Data records START

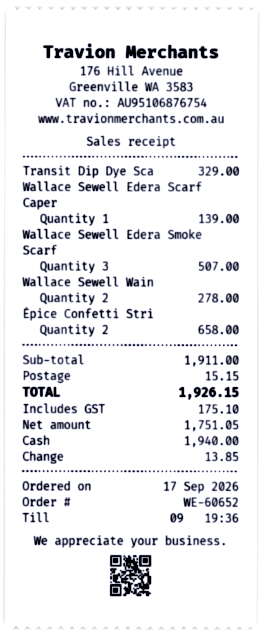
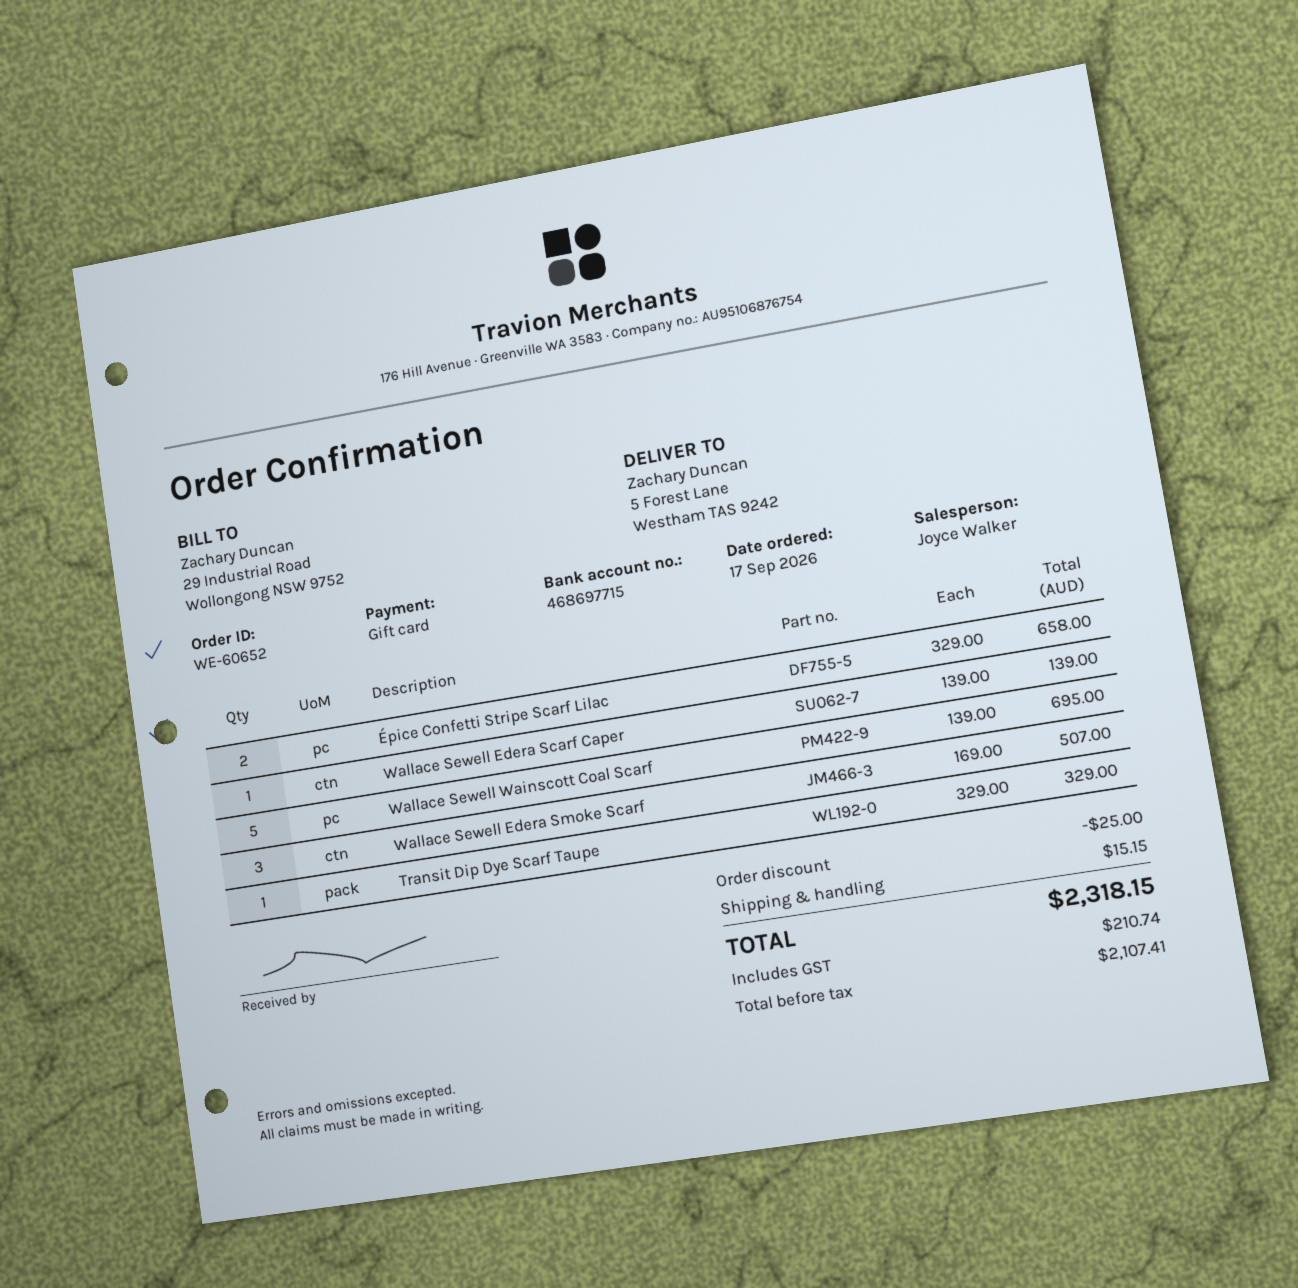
payment method: cash -> gift card
Wallace Sewell Wain: 2 for 278.00 -> 5 for 695.00
discount: none -> 25.00
net: 1751.05 -> 2107.41
tax: 175.10 -> 210.74
total: 1926.15 -> 2318.15

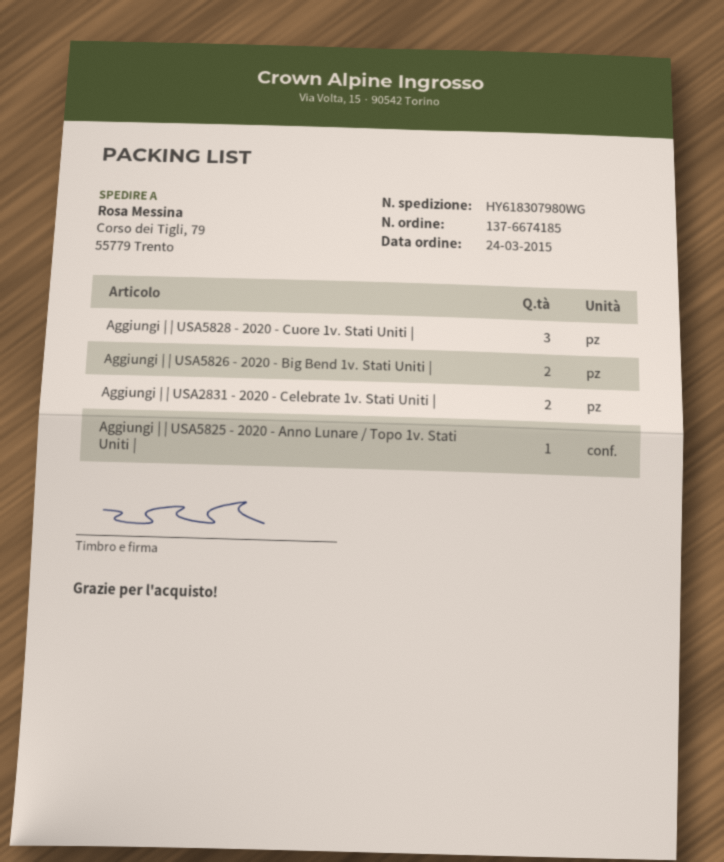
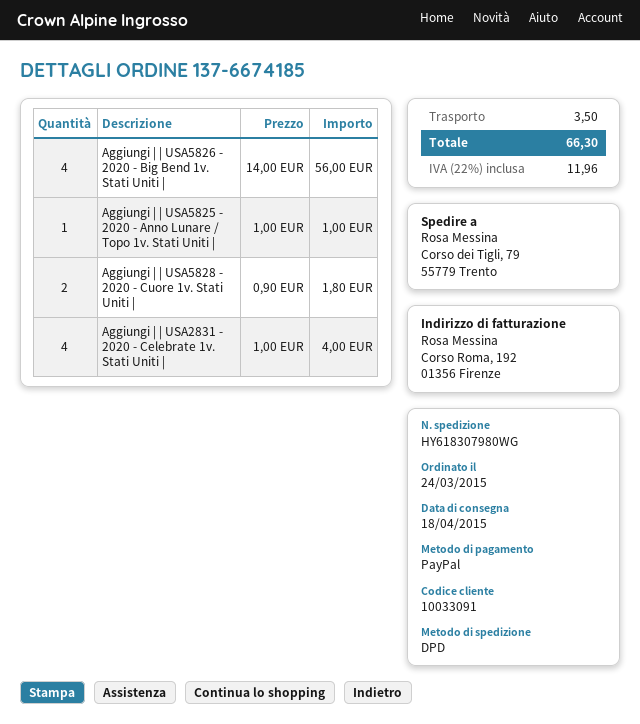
Aggiungi | | USA5828 - 2020 - Cuore 1v. Stati Uniti |: 3 -> 2
Aggiungi | | USA5826 - 2020 - Big Bend 1v. Stati Uniti |: 2 -> 4
Aggiungi | | USA2831 - 2020 - Celebrate 1v. Stati Uniti |: 2 -> 4

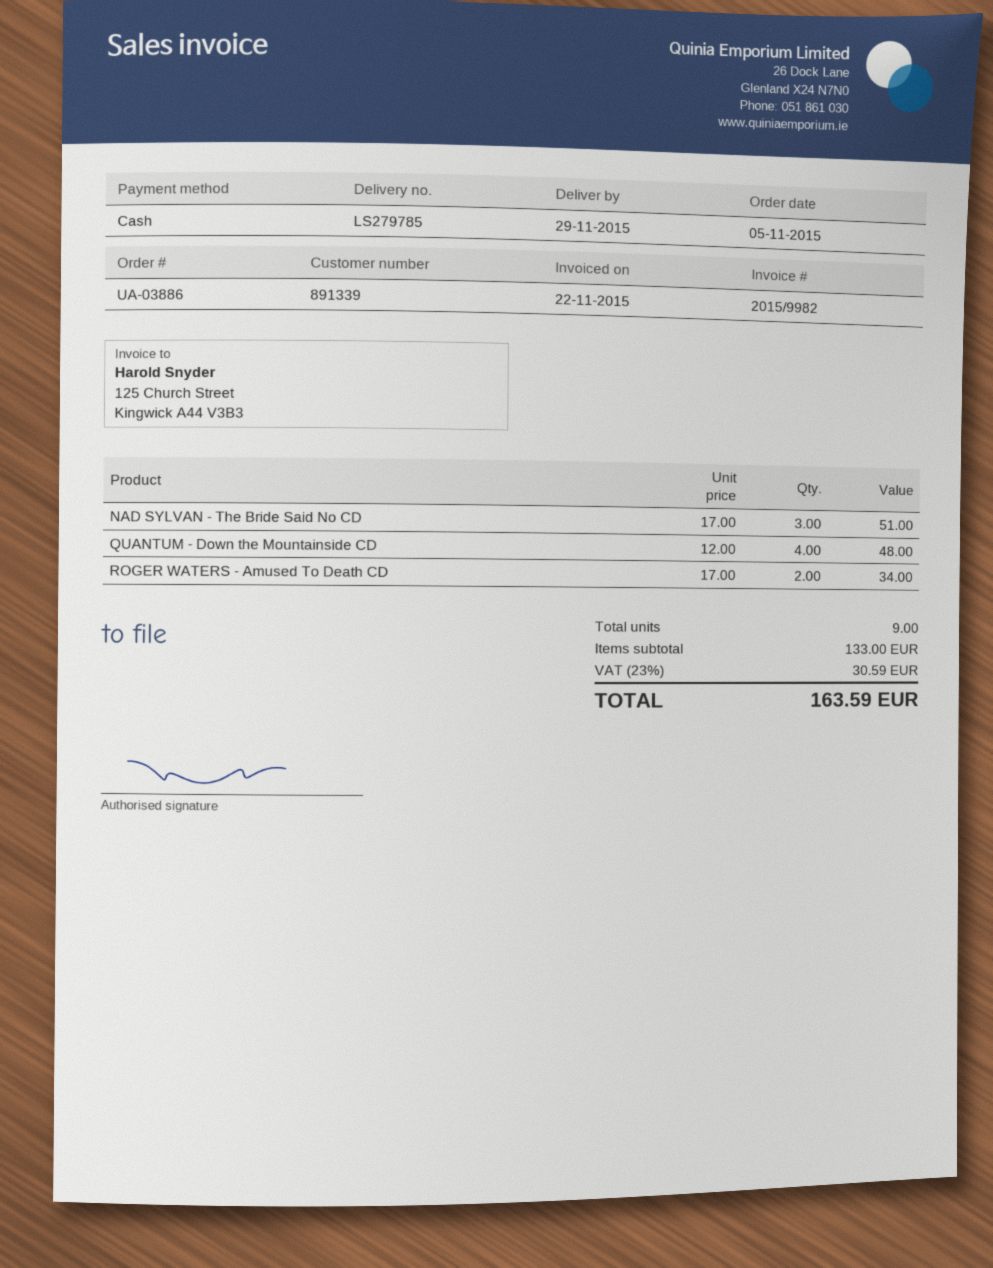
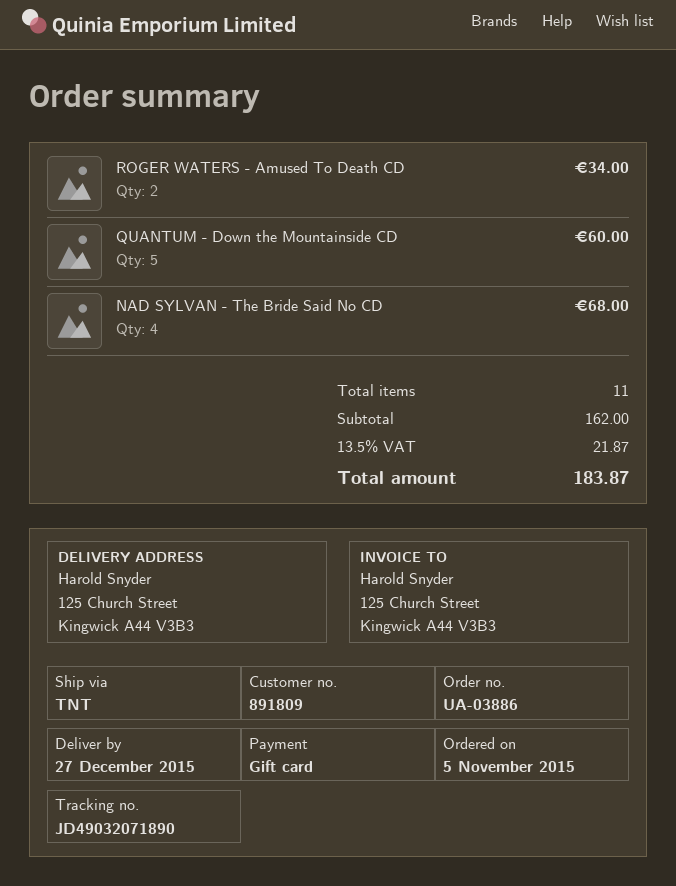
delivery date: 2015-11-29 -> 2015-12-27
customer number: 891339 -> 891809
payment method: cash -> gift card
NAD SYLVAN - The Bride Said No CD: 3 for 51.00 -> 4 for 68.00
QUANTUM - Down the Mountainside CD: 4 for 48.00 -> 5 for 60.00
total quantity: 9 -> 11
subtotal: 133.00 -> 162.00
tax: 23% = 30.59 -> 13.5% = 21.87
total: 163.59 -> 183.87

Data records END

▶ Description of the task
Exactly and only the lines from the one containing "delivery date: 2015-11-29 -> 2015-12-27" to the end of the entries above are to be written out.

▶ Task response
delivery date: 2015-11-29 -> 2015-12-27
customer number: 891339 -> 891809
payment method: cash -> gift card
NAD SYLVAN - The Bride Said No CD: 3 for 51.00 -> 4 for 68.00
QUANTUM - Down the Mountainside CD: 4 for 48.00 -> 5 for 60.00
total quantity: 9 -> 11
subtotal: 133.00 -> 162.00
tax: 23% = 30.59 -> 13.5% = 21.87
total: 163.59 -> 183.87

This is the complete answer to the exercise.